* _THE TASK_
Would you please return the data below verbatim, without its pictures?
══ DATA EXTRACT
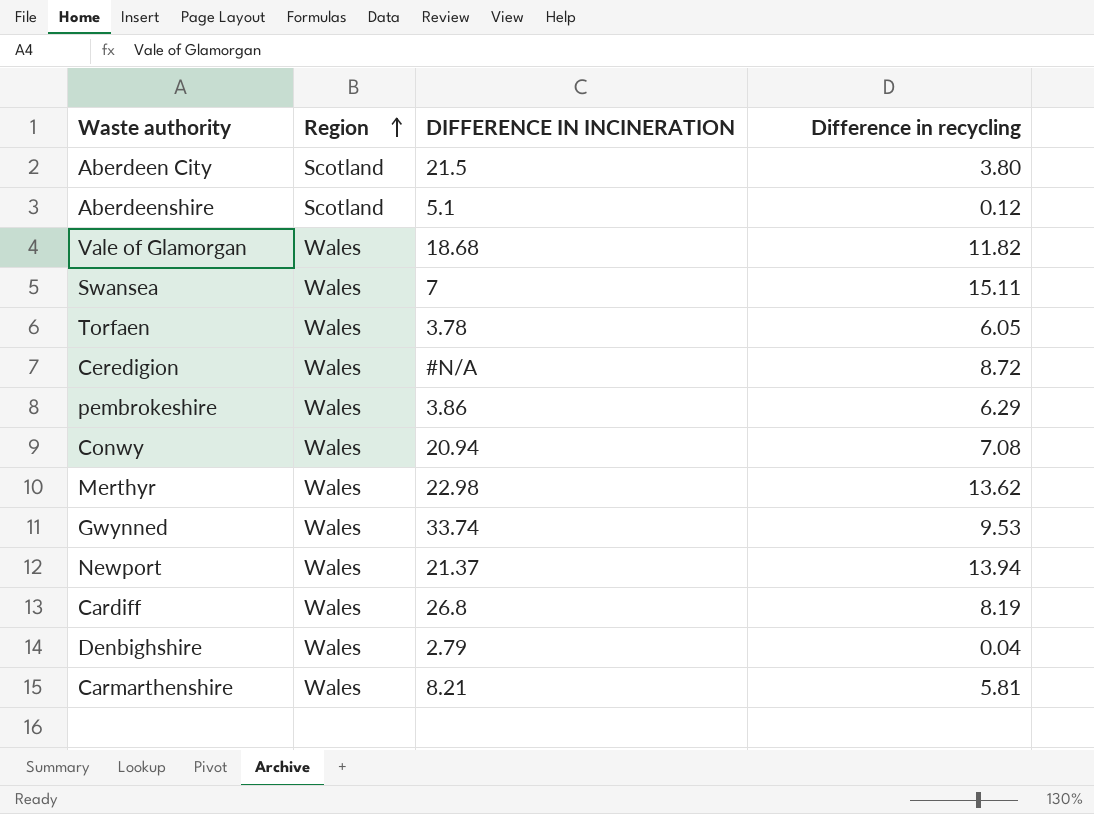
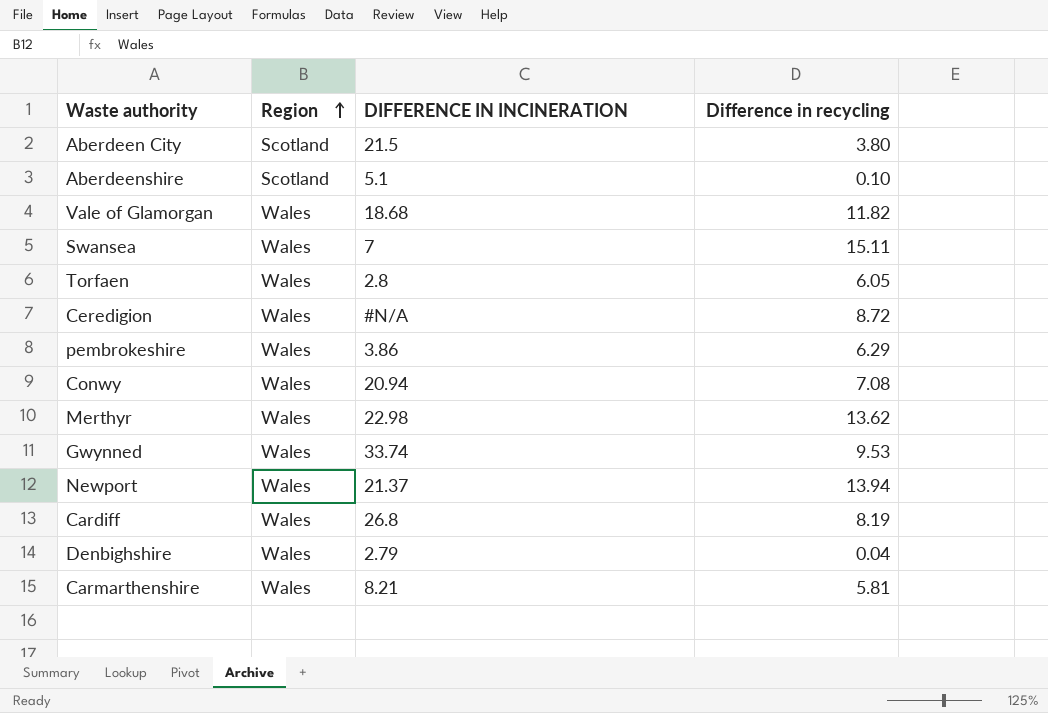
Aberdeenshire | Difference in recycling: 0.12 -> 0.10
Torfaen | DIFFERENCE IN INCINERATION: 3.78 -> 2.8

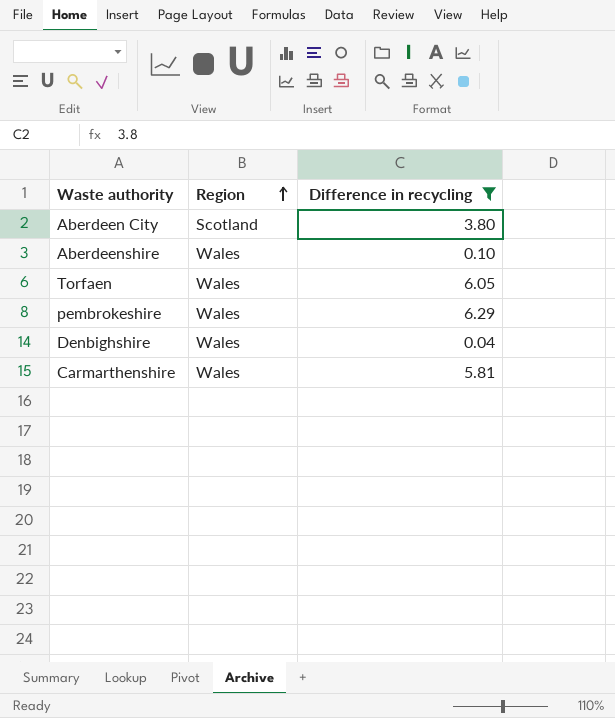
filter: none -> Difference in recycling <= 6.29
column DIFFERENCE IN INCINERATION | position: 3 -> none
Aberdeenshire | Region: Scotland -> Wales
════
* _REPLY_
Aberdeenshire | Difference in recycling: 0.12 -> 0.10
Torfaen | DIFFERENCE IN INCINERATION: 3.78 -> 2.8

filter: none -> Difference in recycling <= 6.29
column DIFFERENCE IN INCINERATION | position: 3 -> none
Aberdeenshire | Region: Scotland -> Wales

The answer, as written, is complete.